So, one of our Tyan S2466 nodes finally gave up the ghost.  PS is ok
(tried a known good spare too), replaced battery on Mobo, the fans spin,
the ethernet flashes, but it won't so much as beep and there's no BIOS
video, let alone disk activity.  Probably a blown CPU or motherboard.
Anyway, the failed hardware is another story.

The odd thing was that I found this when a submitted job blew up when it
couldn't connect by PVM to the dead node.  Couldn't ping it either.  On
logging into another node, gstat still showed the dead one was shown,
looking just like the others, here the first one is dead and the second
live:

monkey02.cluster    1 (    0/   54) [  0.00,  0.00,  0.00] [   0.0,  
0.0,   0.0, 100.0,   0.0] ON
monkey03.cluster    1 (    0/   50) [  0.00,  0.00,  0.00] [   0.0,  
0.0,   0.0, 100.0,   0.0] ON

also

 Dead Hosts: 0
Gexec Hosts: 20

Now normally when I shut down ganglia, or shut down a node, the values
in gstat are correct, yet here, they were not.  The dead node probably 
rolled over and died none too gracefully, so it never TOLD ganglia it
was going away.  Odd though that gangia seems not to have figured it out
for itself.  The ganglia version is ganglia-core-3.0.4-1mdv2007.1.

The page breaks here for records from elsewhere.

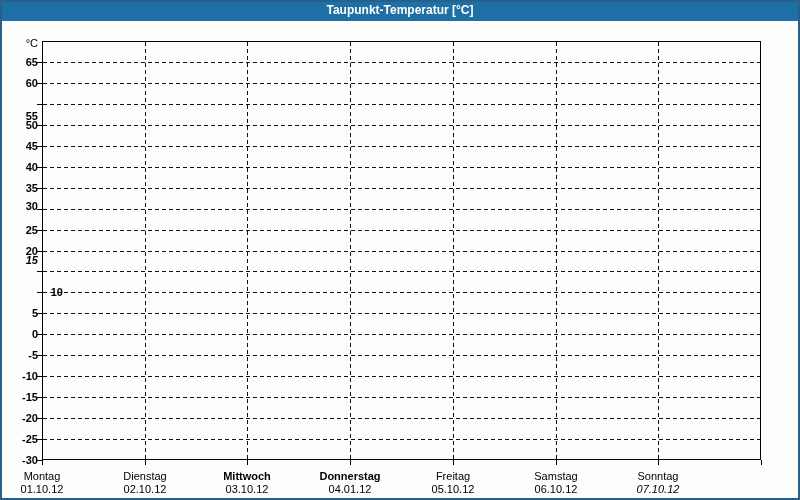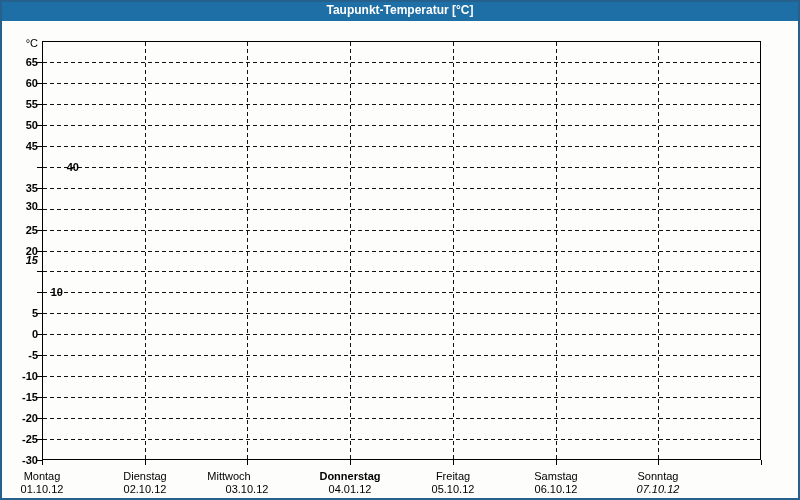--- a/index.html
+++ b/index.html
@@ -43,7 +43,7 @@
     <div class="ylab" style="top: 75px;">60</div>
     <div class="hgrid" style="top: 102px; left: 41px; width: 717px;"></div>
     <div class="ytick" style="top: 102px;"></div>
-    <div class="ylab" style="top: 96px;">55</div>
+    <div class="ylab" style="top: 108px;">55</div>
     <div class="hgrid" style="top: 123px; left: 41px; width: 717px;"></div>
     <div class="ytick" style="top: 123px;"></div>
     <div class="ylab" style="top: 117px;">50</div>

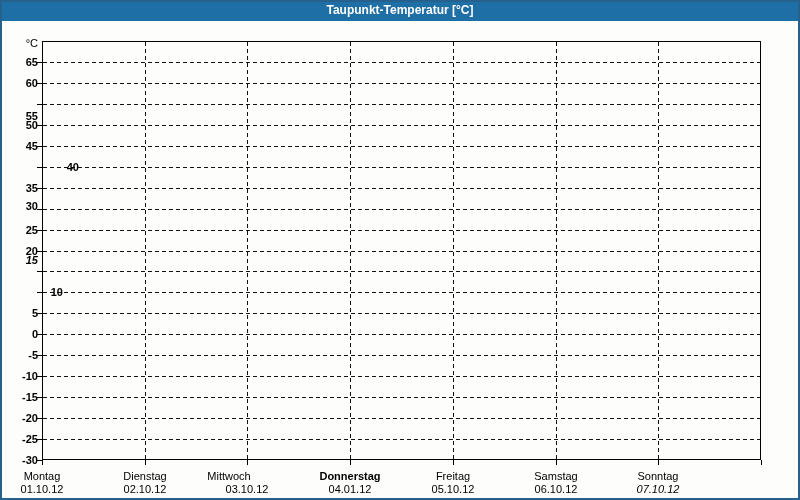--- a/index.html
+++ b/index.html
@@ -52,7 +52,7 @@
     <div class="ylab" style="top: 138px;">45</div>
     <div class="hgrid" style="top: 165px; left: 41px; width: 717px;"></div>
     <div class="ytick" style="top: 165px;"></div>
-    <div class="ylab" style="top: 159px; padding-left: 41px;">40</div>
+    <div class="ylab" style="top: 159px;">40</div>
     <div class="hgrid" style="top: 186px; left: 41px; width: 717px;"></div>
     <div class="ytick" style="top: 186px;"></div>
     <div class="ylab" style="top: 180px;">35</div>

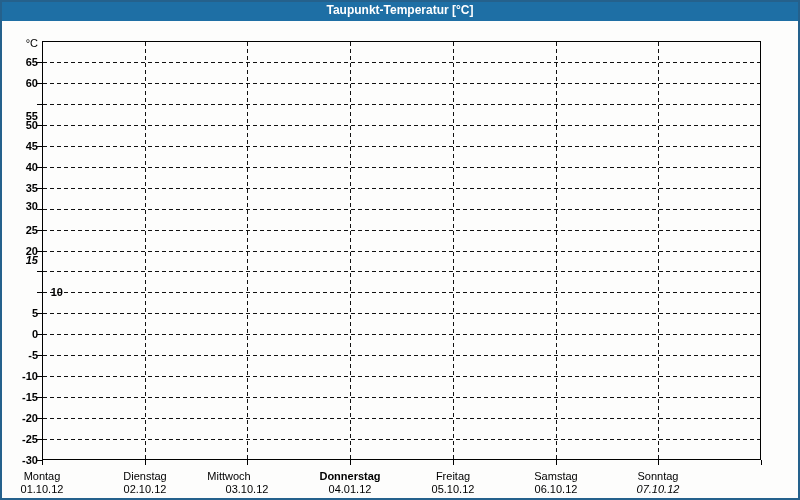--- a/index.html
+++ b/index.html
@@ -112,7 +112,7 @@
     <div class="xdate" style="left: -8px;">01.10.12</div>
     <div class="xday" style="left: 95px;">Dienstag</div>
     <div class="xdate" style="left: 95px;">02.10.12</div>
-    <div class="xday" style="left: 179px;">Mittwoch</div>
+    <div class="xday" style="left: 197px; font-weight: bold;">Mittwoch</div>
     <div class="xdate" style="left: 197px;">03.10.12</div>
     <div class="xday" style="left: 300px; font-weight: bold;">Donnerstag</div>
     <div class="xdate" style="left: 300px;">04.01.12</div>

Then "service gmond restart" on that one node, and it came up showing
itself as a gexec host, but none of the others.  It was necessary to
restart gmond on all nodes to pick up the expected 19 gexec hosts.

Seems like that one node exiting abnormally did a number on ganglia.

Anybody else seen this before?

Regards,

David Mathog
[EMAIL PROTECTED]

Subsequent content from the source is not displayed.